Es kam dann ja auch bald der unvermeidliche Kater. Der Wirbelsturm aus Dringlichkeit, Wut, Sehnsucht und Freiheit, der den Sommer 2005 wie eine einzige große Revolutionsparty erscheinen ließ, endete im Herbst, als die aufgescheuchte Kamarilla der Mitt-40er-Musikjournalisten beruhigt den Deckel zuklappen, die nicht verwertbaren Reste unter den Tisch kehren und zu ihrem gewohnten Müsli aus Depeche Mode, U2 und Eric Clapton zurückkehren durfte, mit ein paar neuen Trockenfrüchten drin, eben Bands wie Bloc Party (deren zweites Album intensiv nach Stadion müffelte), Kaiser Chiefs (die schnurstracks wirkten wie Slade 1975: müde, fett und ohne Glam, und sich auf ihrer ersten großen Deutschlandtour von Mumm-Ra an die Wand spielen ließen) und Maximo Park (die ihre Erfolgsformel ad nauseam wiederkäuten). Peter Doherty mit Babyshambles und in seinem Fahrwasser die Arctic Monkeys fegten die Postpunk-Mode endgültig hinweg und öffneten eine ganz andere Tür zum ewigen Mythos vermeintlicher Freiheit via Rock ’n‘ Roll.

Aus heutiger Sicht ist – auf den ersten Blick – schwer nachzuvollziehen, was da passiert ist.

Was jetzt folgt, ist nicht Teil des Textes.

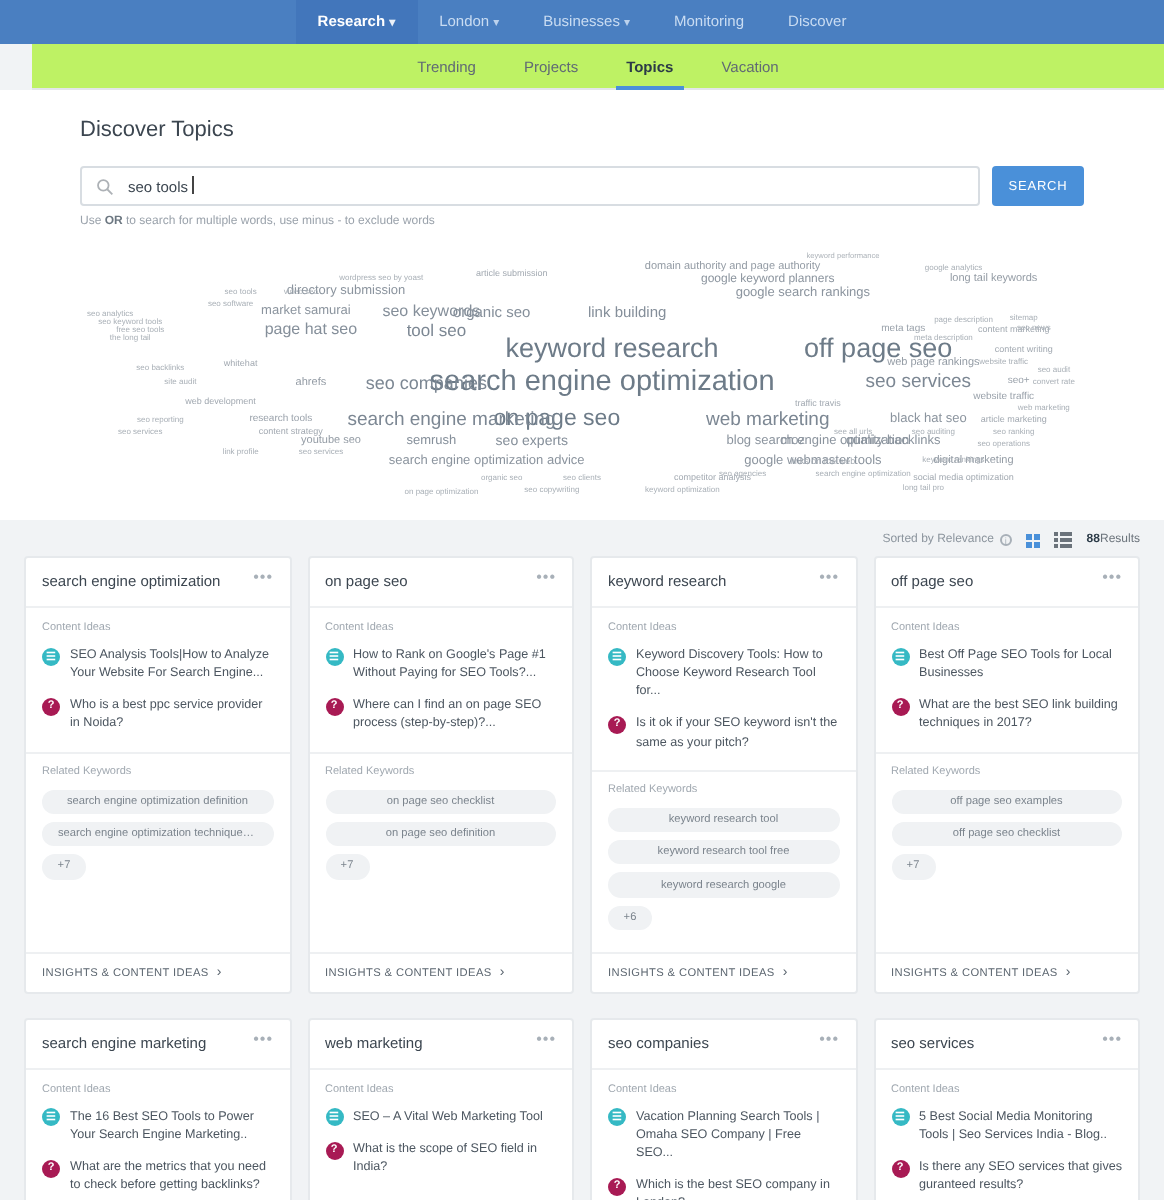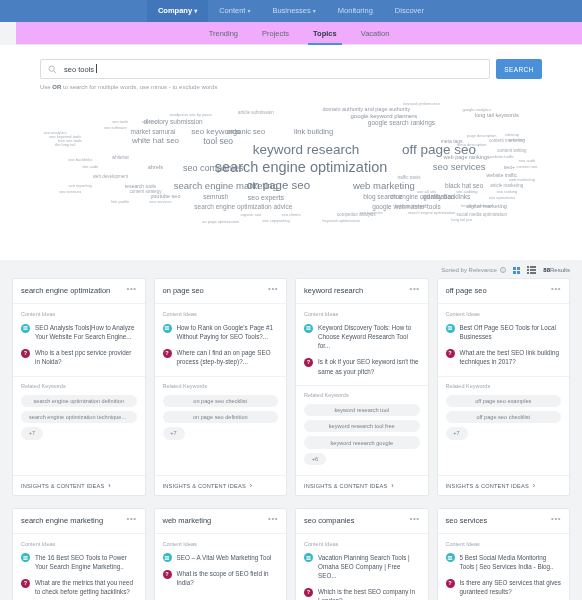--- a/index.html
+++ b/index.html
@@ -272,7 +272,7 @@
 <body>
 
 <div class="topnav" id="topnav">
-    <div class="topnav-item active"><span>Company</span><span class="caret">▾</span></div>
+    <div class="topnav-item active"><span>Research</span><span class="caret">▾</span></div>
     <div class="topnav-item"><span>Content</span><span class="caret">▾</span></div>
     <div class="topnav-item"><span>Businesses</span><span class="caret">▾</span></div>
     <div class="topnav-item"><span>Monitoring</span></div>

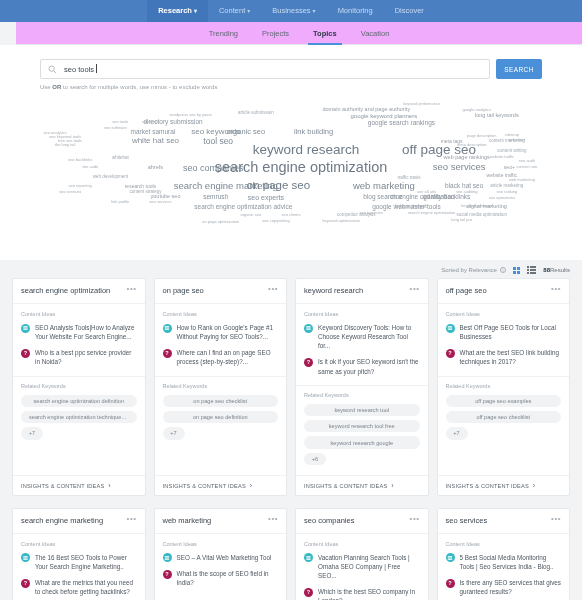--- a/index.html
+++ b/index.html
@@ -273,7 +273,7 @@
 
 <div class="topnav" id="topnav">
     <div class="topnav-item active"><span>Research</span><span class="caret">▾</span></div>
-    <div class="topnav-item"><span>Content</span><span class="caret">▾</span></div>
+    <div class="topnav-item"><span>London</span><span class="caret">▾</span></div>
     <div class="topnav-item"><span>Businesses</span><span class="caret">▾</span></div>
     <div class="topnav-item"><span>Monitoring</span></div>
     <div class="topnav-item"><span>Discover</span></div>

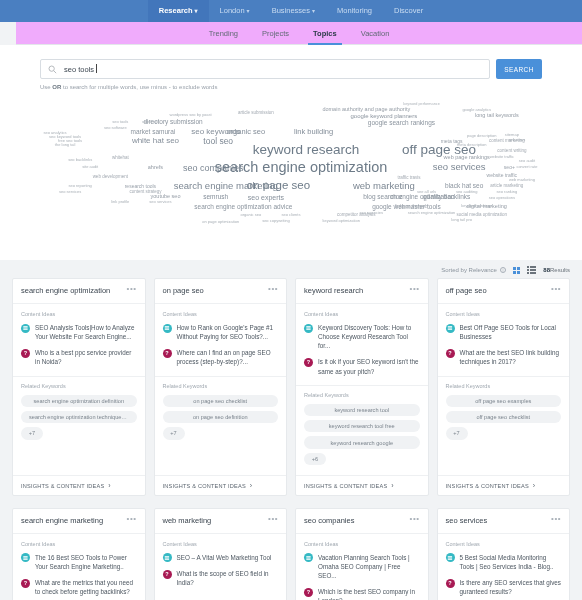--- a/index.html
+++ b/index.html
@@ -38,7 +38,7 @@
   
   .subnav {
     height: 23px;
-    background: #f0abfc;
+    background: #bef264;
     display: flex;
     align-items: center;
     justify-content: center;

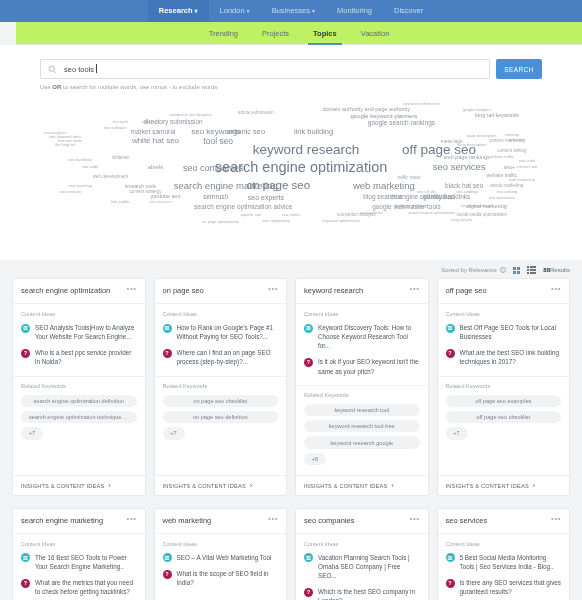--- a/index.html
+++ b/index.html
@@ -288,6 +288,7 @@
 
 <div class="panel">
 
+  <div class="page-title">Discover Topics</div>
 
   <div class="searchrow">
     <div class="searchbox">

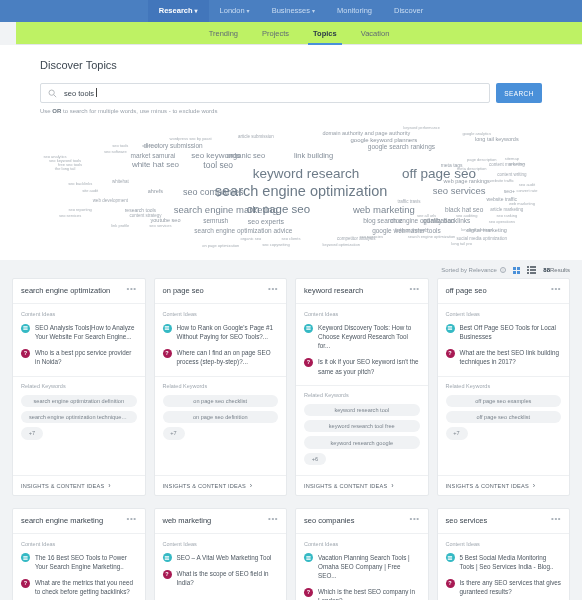--- a/index.html
+++ b/index.html
@@ -316,7 +316,7 @@
         <span class="w" style="left: 37%; top: 67%; font-size: 9.5px; color: rgb(124, 135, 147);">search engine marketing</span>
         <span class="w" style="left: 34.5%; top: 53%; font-size: 9px; color: rgb(124, 135, 147);">seo companies</span>
         <span class="w" style="left: 35.5%; top: 31%; font-size: 8.5px; color: rgb(124, 135, 147);">tool seo</span>
-        <span class="w" style="left: 23%; top: 31%; font-size: 8px; color: rgb(133, 143, 154);">white hat seo</span>
+        <span class="w" style="left: 23%; top: 31%; font-size: 8px; color: rgb(133, 143, 154);">page hat seo</span>
         <span class="w" style="left: 35%; top: 24%; font-size: 8px; color: rgb(133, 143, 154);">seo keywords</span>
         <span class="w" style="left: 54.5%; top: 24%; font-size: 7.5px; color: rgb(133, 143, 154);">link building</span>
         <span class="w" style="left: 41%; top: 24%; font-size: 7.5px; color: rgb(133, 143, 154);">organic seo</span>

Das liegt wie meist an den „Leitfossilien“: Wie aufregend zum Beispiel Britpop damals ein paar Wochen oder Monate lang war, wird auch niemand verstehen, der nur das Spätwerk einst so geiler Bands wie Blur, Supergrass, Teenage Fanclub und selbst Oasis kennt. Das gilt für alle Rebellionen, ob echt oder Karneval: Sie gehen, wie Guy Debord einst feststellte, „in die Geschichte ein, und die Geschichte weist keine von ihnen ab: und die Ströme der Revolutionen fließen dorthin zurück, von wo sie gekommen sind, um wieder aufs neue zu fließen.“

Interessanter ist es rückblickend allemal, sich an die zu halten, aus denen nichts „geworden“ ist, weil sie viel zu radikal und eigensinnig waren, um sich in die Mechanismen der Kulturindustrie einpassen zu wollen oder zu können. Wer im Jahr 2015 die Debütalben der Futureheads, der Rakes und von Clor und ein paar The Others-Lieder auflegt, wird ihn sofort spüren, den Sturm, der ihn aus zehn Jahren Entfernung antobt, kann sich noch einmal umblasen lassen von dieser unfaßbaren Energie und kreativen Rücksichtslosigkeit. Und er wird hinterher mit einem wehmütigen Lächeln feststellen, daß das Schönste, das wirklich Schöne an dem alten Bastard Pop halt ewig und immer wieder die hochtrabenden Versprechungen sind, die er nie einhält und an die wir trotzdem glauben, immer wieder.